Wczoraj premier Beata Szydło rozpoczęła swoją wizytę w Chinach, poświęconą głównie sprawom gospodarczym, w tym nowej wizji Jedwabnego Szlaku. W spotkaniu będzie uczestniczyć blisko 30 szefów państw i rządów krajów.
W interesie Polski leżą dobre relacje gospodarcze z Chinami. Będą wymierne efekty rozmów, które podejmujemy - mówił w czwartek sekretarz stanu w KPRM Paweł Szefernaker.
Okazuje się, że w ramach "dobrych relacji" z Chińczykami Szydło postanowiła nawiązać współpracę z raczej nie słynącą z obiektywizmu chińską telewizją.
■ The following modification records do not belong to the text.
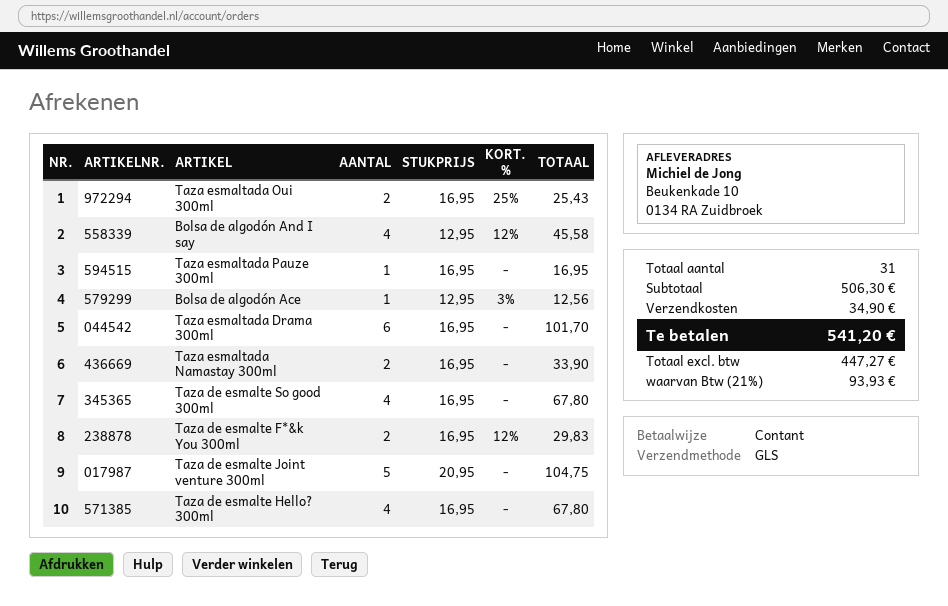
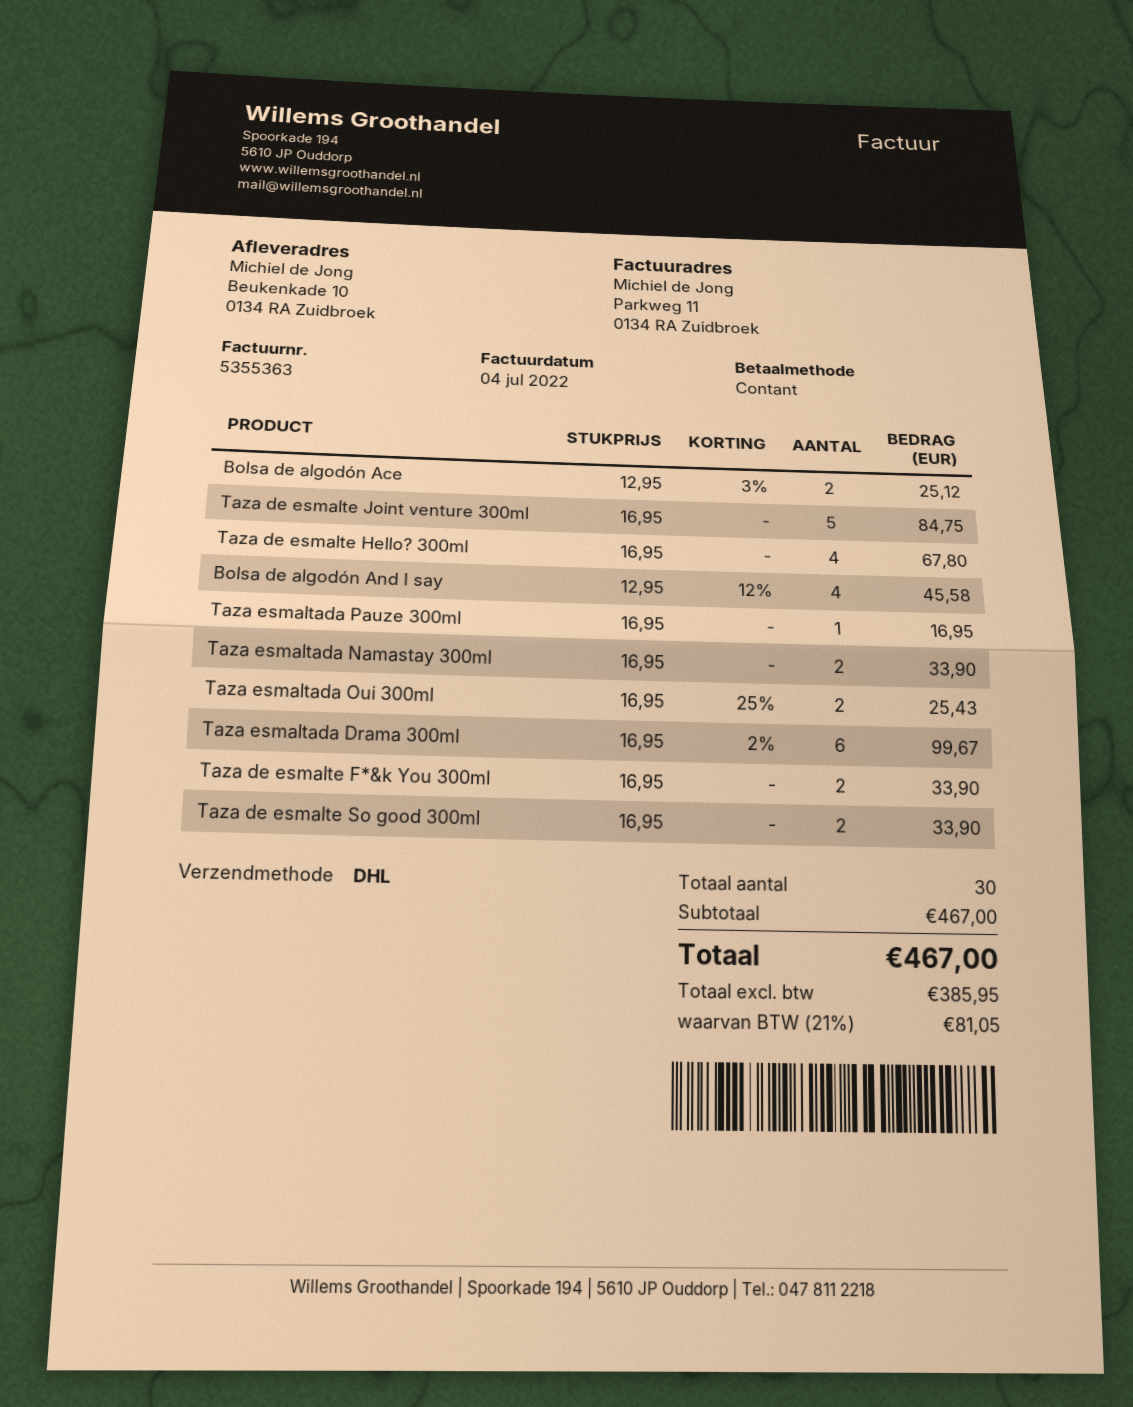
shipping method: GLS -> DHL
Bolsa de algodón Ace: 1 x 12.95 - 3% = 12.56 -> 2 x 12.95 - 3% = 25.12
Taza esmaltada Drama 300ml: 6 x 16.95 = 101.70 -> 6 x 16.95 - 2% = 99.67
Taza de esmalte So good 300ml: 4 x 16.95 = 67.80 -> 2 x 16.95 = 33.90
Taza de esmalte F*&k You 300ml: 2 x 16.95 - 12% = 29.83 -> 2 x 16.95 = 33.90
Taza de esmalte Joint venture 300ml: 5 x 20.95 = 104.75 -> 5 x 16.95 = 84.75
total quantity: 31 -> 30
subtotal: 506.30 -> 467.00
shipping: 34.90 -> none
net: 447.27 -> 385.95
tax: 21% = 93.93 -> 21% = 81.05
total: 541.20 -> 467.00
Jedziemy do Chin by zawrzeć umowę o współpracy z telewizją Chengdu (CDTV). To regionalna stacja, ale dociera do kilkudziesięciu milionów widzów. Główna, państwowa telewizja (CCTV) obejmuje swoim jedną trzecią ludności. Z nią również negocjujemy - powiedział portalowi dziennik.pl Maciej Stanecki, wiceprezes TVP.
Przypomnijmy, że nad treściami pojawiającymi się w państwowej telewizji chińskiej czuwa wydział propagandy Komunistycznej Partii Chin.
W pierwszej kolejności podpisana ma być jednak umowa z regionalną telewizją Chengdu. TVP chce sprzedać Chińczykom swoje seriale: Czas honoru, Dziewczyny wojenne, Blondynkę i Bodo oraz dokumenty, m.in. cykl historyczny Tajemnice początków Polski.
Najbezpieczniejsze będą wszelkiego rodzaju programy o profilu ekonomicznym, gdzie nie będziemy mieli do czynienia z propagandą - dodał Stanecki.
Uda się?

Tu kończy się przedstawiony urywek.